=== Records for this task ===
===============
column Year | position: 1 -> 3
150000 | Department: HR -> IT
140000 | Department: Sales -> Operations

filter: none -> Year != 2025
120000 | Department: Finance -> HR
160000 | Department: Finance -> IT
===============
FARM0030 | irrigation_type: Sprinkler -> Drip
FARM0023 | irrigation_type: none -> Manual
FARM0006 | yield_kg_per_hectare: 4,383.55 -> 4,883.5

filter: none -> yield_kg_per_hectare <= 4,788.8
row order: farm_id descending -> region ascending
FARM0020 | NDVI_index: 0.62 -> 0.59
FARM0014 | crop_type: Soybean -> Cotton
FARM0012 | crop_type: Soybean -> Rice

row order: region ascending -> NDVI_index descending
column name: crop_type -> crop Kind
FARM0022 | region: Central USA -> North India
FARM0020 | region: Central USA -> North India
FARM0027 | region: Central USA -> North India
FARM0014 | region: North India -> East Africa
===============
=== Goal of the exercise ===
Retype exactly the span of lines from the one with "filter: none -> Year != 2025" through the one with "160000 | Department: Finance -> IT"; include both ends and omit the rest of the material.

=== Written response ===
filter: none -> Year != 2025
120000 | Department: Finance -> HR
160000 | Department: Finance -> IT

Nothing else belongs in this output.